Internet-Actives-Transcripts

Code and docs for Internet Archives Transcript Project

Purpose and Background

The Industry Documents Library is a vast collection of resources encompassing documents, images, videos, and recordings. These materials can be studied individually, but increasingly, researchers are interested in examining trends across whole collections, or subsets of it. In this way, the Industry Documents Library is also a trove of data that can be used to uncover trends and patterns in the history of industries impacting public health.

There are many ways to generate data from digital collections. In this project we focused on a combination of collections metadata and computer-generated transcripts of video files. We know that, like all information, data is not objective but constructed. Metadata is usually entered manually and is subject to human error. Video transcripts generated by computer programs are never 100% accurate. If accuracy varies based on factors such as the age of the video or the type of event being recorded, how might this impact conclusions drawn by researchers who are treating all video transcriptions as equally accurate? What guidance can the library provide to prevent researchers from drawing inaccurate conclusions from computer-generated text?
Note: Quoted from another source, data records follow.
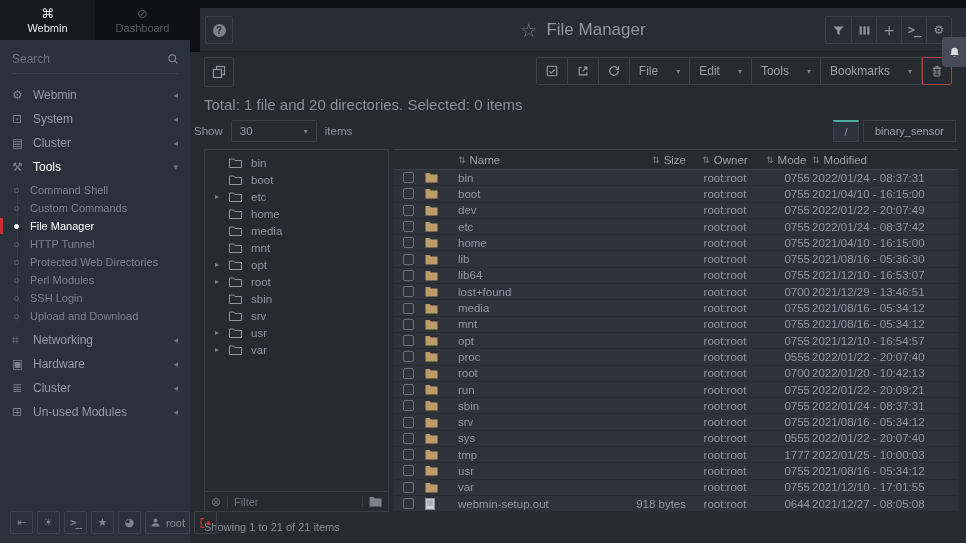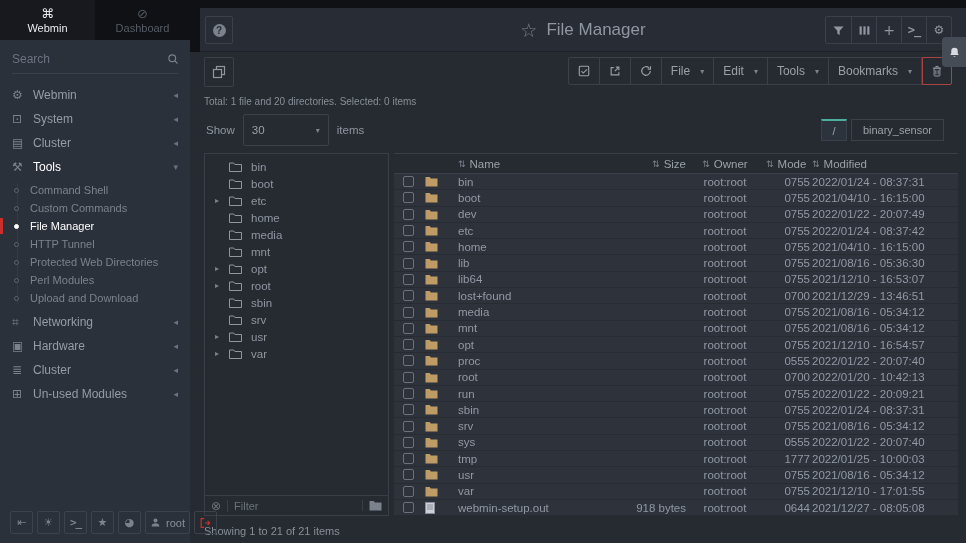--- a/index.html
+++ b/index.html
@@ -56,7 +56,7 @@
   .toolbar-row { display:flex; justify-content:space-between; align-items:flex-start; margin:5px 14px 0 14px; }
   .tb-left-btn { width:30px; height:30px; border:1px solid #3a414b; border-radius:2px; display:flex; align-items:center; justify-content:center; color:#8f96a0; cursor:pointer; }
   .tb-group { display:flex; height:28px; align-items:stretch; }
-  .tb-btn { display:flex; align-items:center; justify-content:center; padding:0 9px; border:1px solid #3a414b; border-left:none; color:#9aa0a8; font-size:12px; gap:10px; cursor:pointer; background:transparent; }
+  .tb-btn { display:flex; align-items:center; justify-content:center; padding:0 9px; border:1px solid #3a414b; border-left:none; color:#9aa0a8; font-size:12px; gap:18px; cursor:pointer; background:transparent; }
   .tb-btn:first-child { border-left:1px solid #3a414b; border-radius:2px 0 0 2px; }
   .tb-btn.trash { border:1px solid #a94442; border-radius:0 2px 2px 0; }
   .caret { font-size:8px; color:#7b828c; }

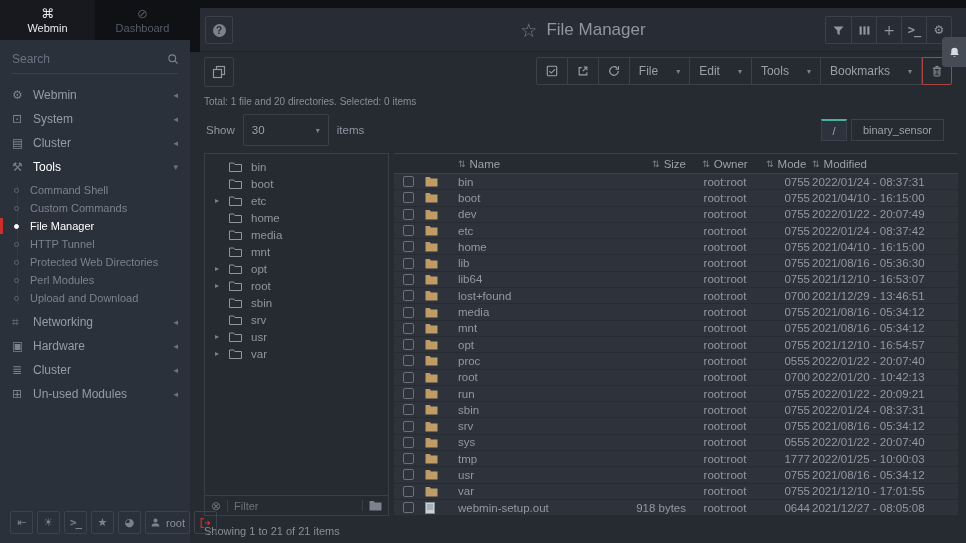--- a/index.html
+++ b/index.html
@@ -60,7 +60,7 @@
   .tb-btn:first-child { border-left:1px solid #3a414b; border-radius:2px 0 0 2px; }
   .tb-btn.trash { border:1px solid #a94442; border-radius:0 2px 2px 0; }
   .caret { font-size:8px; color:#7b828c; }
-  .status-line { margin:9px 14px 0; font-size:10px; color:#878e97; }
+  .status-line { margin:9px 14px 0; font-size:15px; color:#878e97; }
   .controls-row { margin:7px 16px 7px; display:flex; justify-content:space-between; align-items:center; }
   .show-wrap { display:flex; align-items:center; gap:8px; font-size:11.5px; color:#8f96a0; }
   .select-box { width:86px; height:32px; border:1px solid #3a414b; border-radius:2px; display:flex; align-items:center; justify-content:space-between; padding:0 8px; font-size:11.5px; color:#9aa0a8; cursor:pointer; }

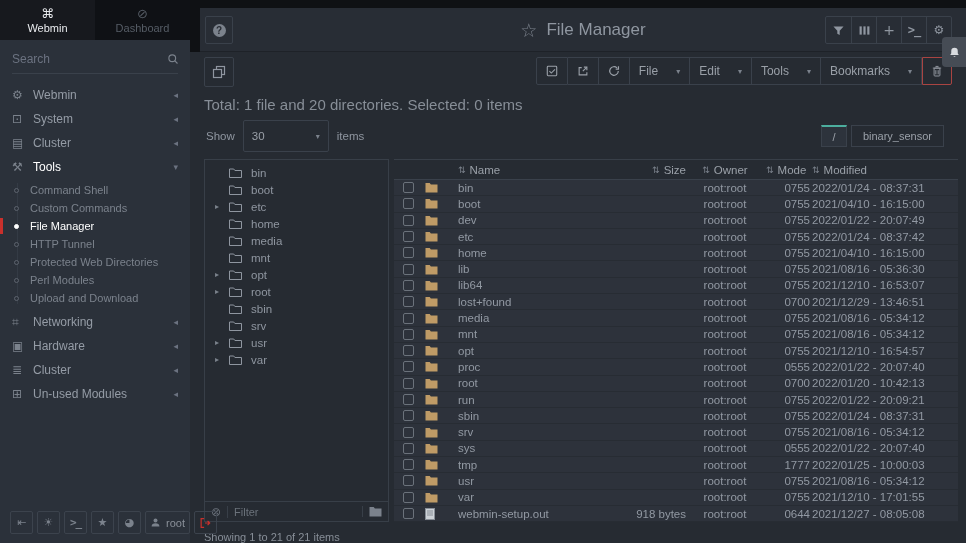--- a/index.html
+++ b/index.html
@@ -61,7 +61,7 @@
   .tb-btn.trash { border:1px solid #a94442; border-radius:0 2px 2px 0; }
   .caret { font-size:8px; color:#7b828c; }
   .status-line { margin:9px 14px 0; font-size:15px; color:#878e97; }
-  .controls-row { margin:7px 16px 7px; display:flex; justify-content:space-between; align-items:center; }
+  .controls-row { margin:7px 4px 7px; display:flex; justify-content:space-between; align-items:center; }
   .show-wrap { display:flex; align-items:center; gap:8px; font-size:11.5px; color:#8f96a0; }
   .select-box { width:86px; height:32px; border:1px solid #3a414b; border-radius:2px; display:flex; align-items:center; justify-content:space-between; padding:0 8px; font-size:11.5px; color:#9aa0a8; cursor:pointer; }
   .path-wrap { display:flex; gap:4px; margin-right:6px; }

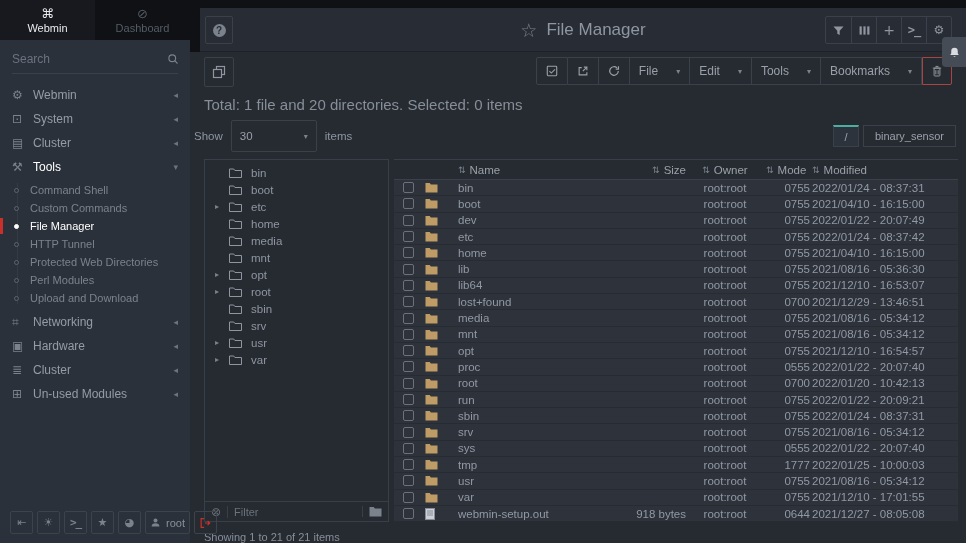--- a/index.html
+++ b/index.html
@@ -63,7 +63,7 @@
   .status-line { margin:9px 14px 0; font-size:15px; color:#878e97; }
   .controls-row { margin:7px 4px 7px; display:flex; justify-content:space-between; align-items:center; }
   .show-wrap { display:flex; align-items:center; gap:8px; font-size:11.5px; color:#8f96a0; }
-  .select-box { width:86px; height:32px; border:1px solid #3a414b; border-radius:2px; display:flex; align-items:center; justify-content:space-between; padding:0 8px; font-size:11.5px; color:#9aa0a8; cursor:pointer; }
+  .select-box { width:86px; height:22px; border:1px solid #3a414b; border-radius:2px; display:flex; align-items:center; justify-content:space-between; padding:0 8px; font-size:11.5px; color:#9aa0a8; cursor:pointer; }
   .path-wrap { display:flex; gap:4px; margin-right:6px; }
   .path-seg { height:22px; border:1px solid #3a414b; display:flex; align-items:center; justify-content:center; font-size:11px; color:#9aa0a8; padding:0 11px; cursor:pointer; }
   .path-seg.rootseg { width:26px; padding:0; border-top:2px solid #4cae9e; background:#2d333c; }

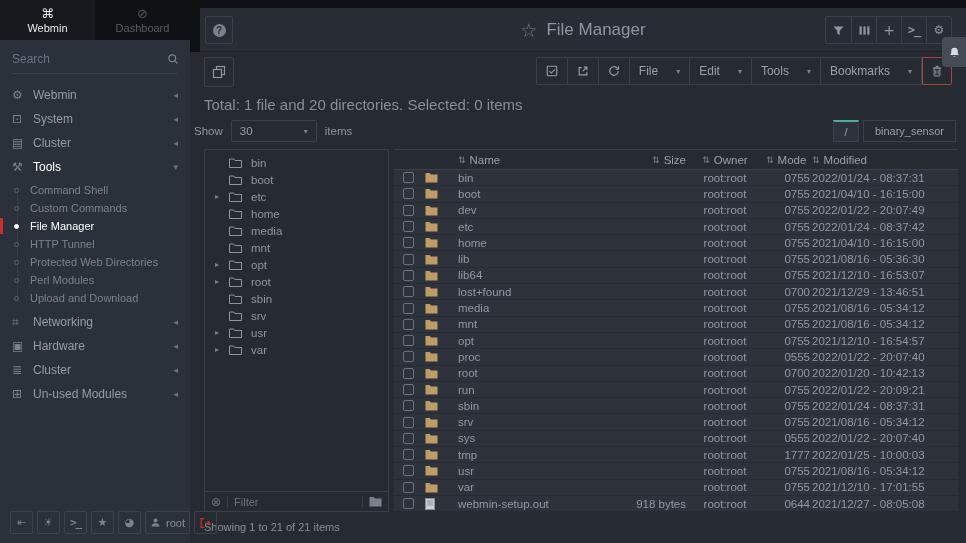--- a/index.html
+++ b/index.html
@@ -178,6 +178,11 @@
         <div class="sub-item ">
 
         <span class="bullet"></span>
+        <span>SSH Login</span>
+        </div>
+        <div class="sub-item ">
+
+        <span class="bullet"></span>
         <span>Upload and Download</span>
         </div>
       </div>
This project is a case study that evaluates the accuracy of computer-generated transcripts for videos within the Industry Documents Library’s Tobacco Collection. Specifically, the project investigates how transcript accuracy differs between television commercials and court proceedings. Other factors impacting accuracy, such as year and runtime, are also considered. These findings provide a foundation for UCSF's Industry Documents Library to create guidelines for researchers using video transcripts for text analysis. This case study also acts as a roadmap for similar studies to be conducted on other collections.

Proposal:

Initial IDL-DSI project proposal: Proposal.MD

Extracting Videos and Metadata

Gathering Metadata from the Internet Archives

To extract metadata from the Internet Archives, we used the the “search_items” and “download” methods from the internetarchives module, which provides an API to provided targeted search and downloads.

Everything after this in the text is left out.